Им дали право ненавидеть. Когда ненависть становится государственной идеологией, а зло - законом.
Ловушка лояльности: почему запущенный механизм репрессий неизбежно сожрет своих создателей.
Этот рассказ — социально-философская притча о том, как общество постепенно привыкает считать жестокость добродетелью, а донос и ненависть — проявлением гражданской доблести. Здесь важно не столько насилие само по себе, сколько страшная перемена в человеческом сознании: когда сострадание объявляется слабостью, сложная мысль — изменой, а грубая сила получает моральное оправдание.
Уездный город N. показан как уменьшенная модель государства, где власть сначала поощряет примитивную ярость ради удобства управления, а затем сама становится её жертвой. Главный смысл рассказа — в том, что зло, однажды узаконенное и объявленное священным, никогда не остаётся под контролем. Оно неизбежно начинает пожирать всех подряд, включая тех, кто его породил.

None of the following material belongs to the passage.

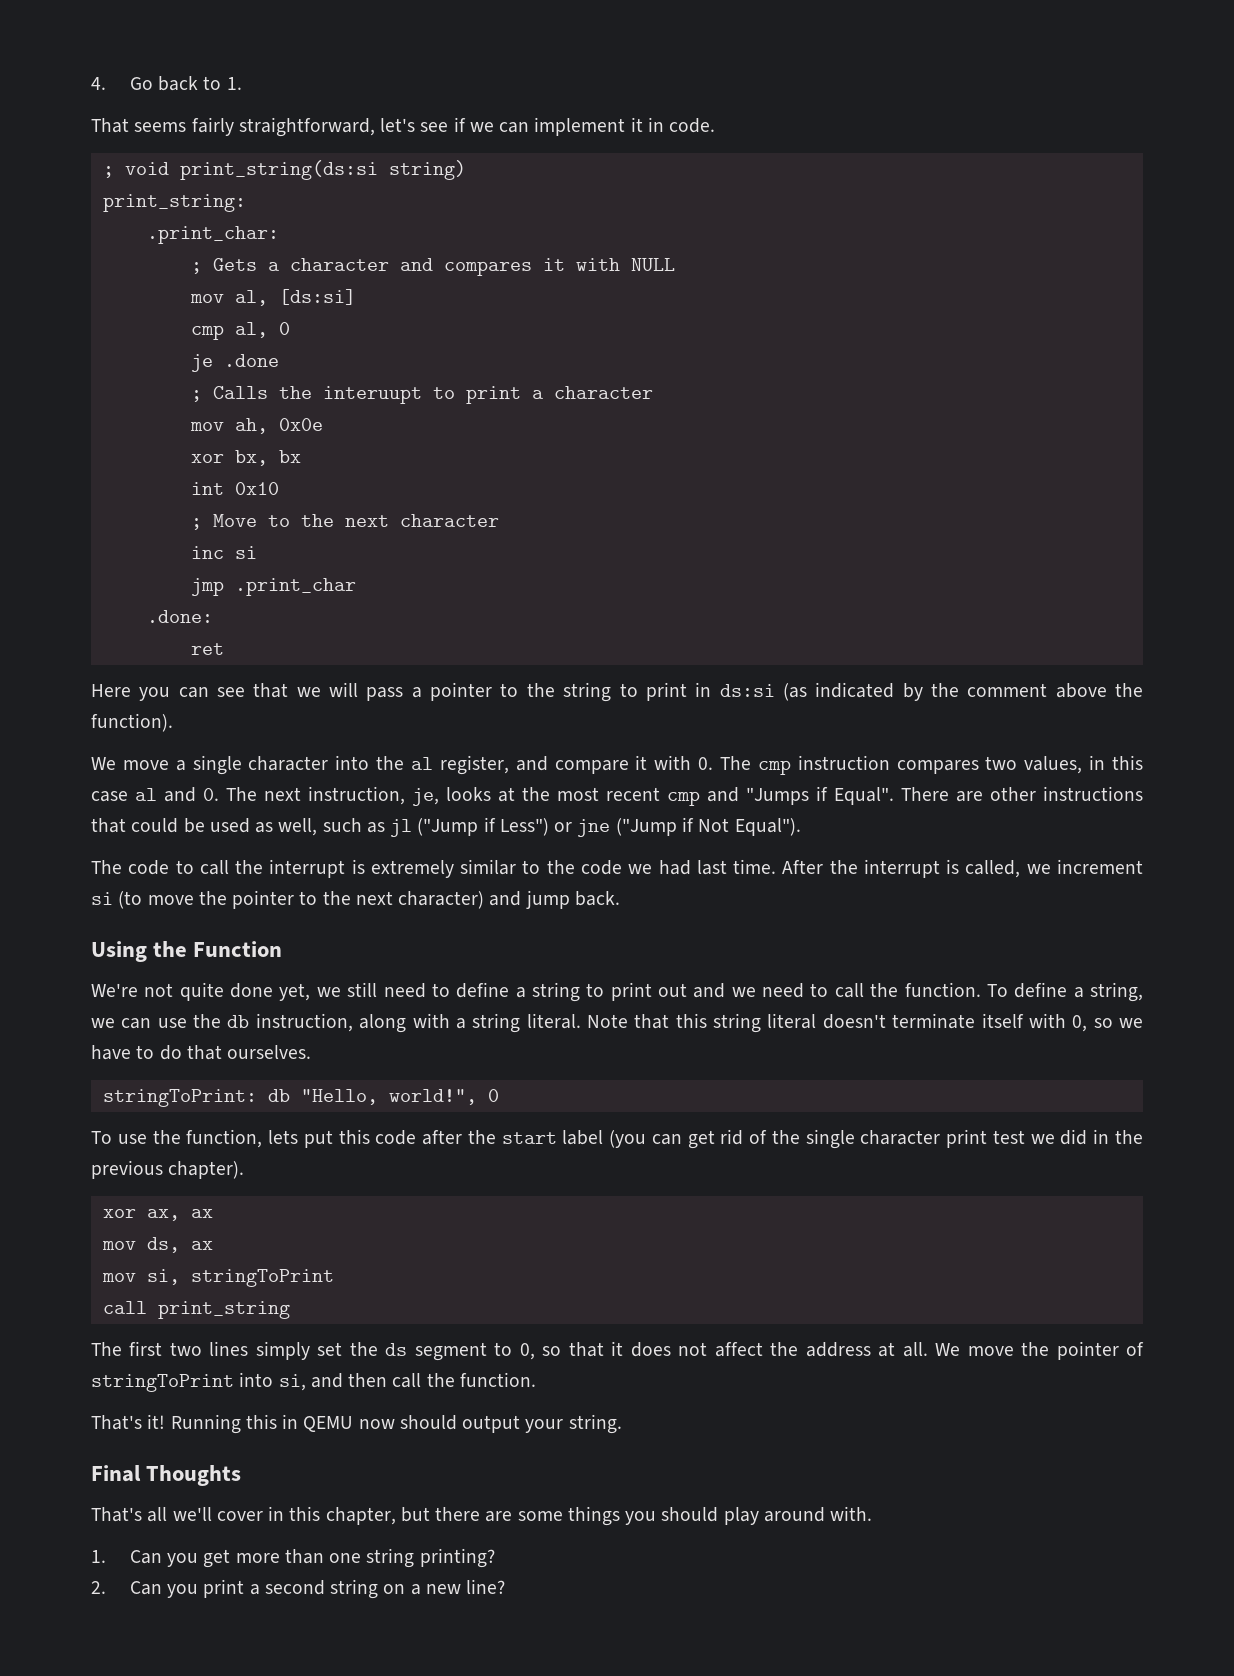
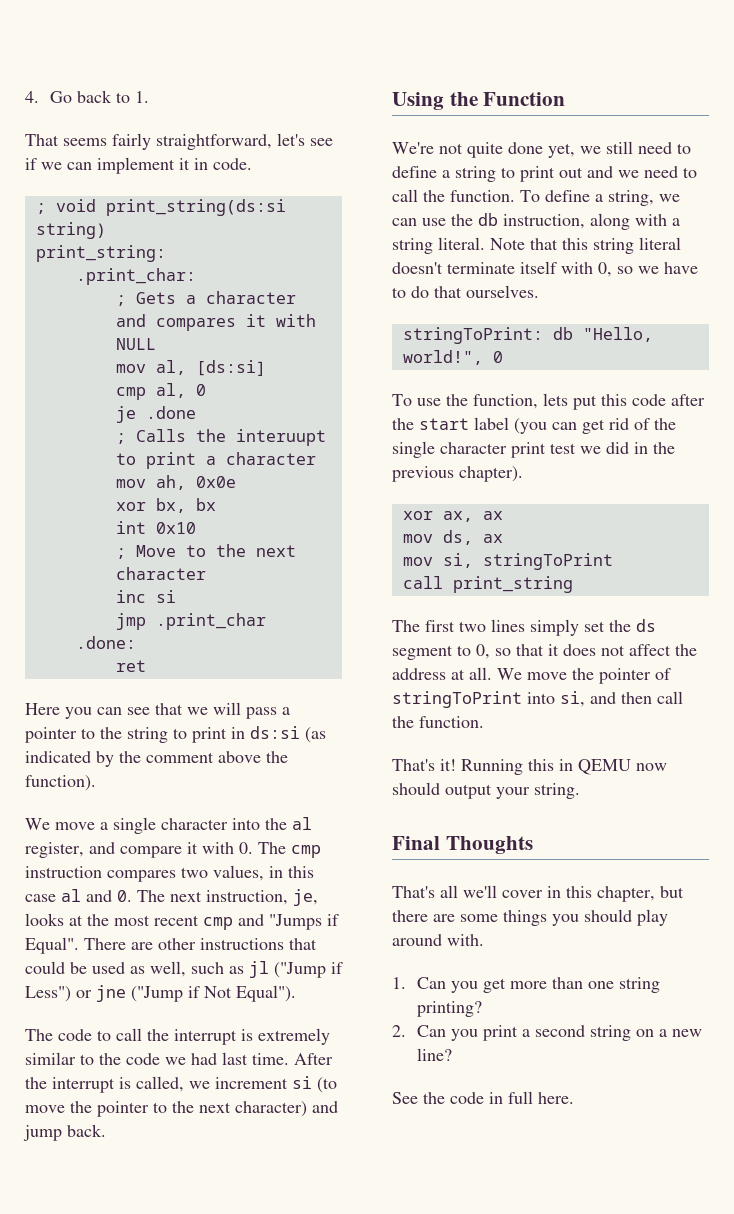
(506, 1586) none -> [392,1091,574,1104] // See the code in full here.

История Володи Неделкина — это история человека, пытающегося сохранить способность видеть в других людях людей, даже тогда, когда окружающий мир требует только ненавидеть и подчиняться.
«Багровые стрелы»
Багровые стрелы на карте России: куда указывают сегодня?
В уездном городе N. пахло пылью, сухой липой и керосином из лавки купца выездной руки Елпидифорова. По случаю майского зноя ставни присутственных мест были притворены, и город казался вымершим, если бы не гимназисты, которых кучей, точно овец, загнали в прохладную анфиладу земского музея.
Анна Андреевна, учительница словесности — дама с поджатыми губами и белым воротничком, пахнущим антоновскими яблоками, — вела их мимо чучела двухголового теленка и застекленных витрин с пожелтевшими ведомостями холерного барака 1892 года. Гимназисты, томясь от жары, шаркали стоптанными каблуками.
В самом конце залы, у окна, выходящего на глухой забор акцизного управления, помещался новый, недавно устроенный попечительством отдел. Рядом с тульским пузатым самоваром, принадлежавшим некогда покойному протопопу, и медным тазом для варки варенья, висел большой холст. На холсте масляными, еще не просохшими красками были выведены жирные багровые стрелы. Они яростно кололи карту уезда, упираясь остриями в мирные деревни Выселки и гнилые болота.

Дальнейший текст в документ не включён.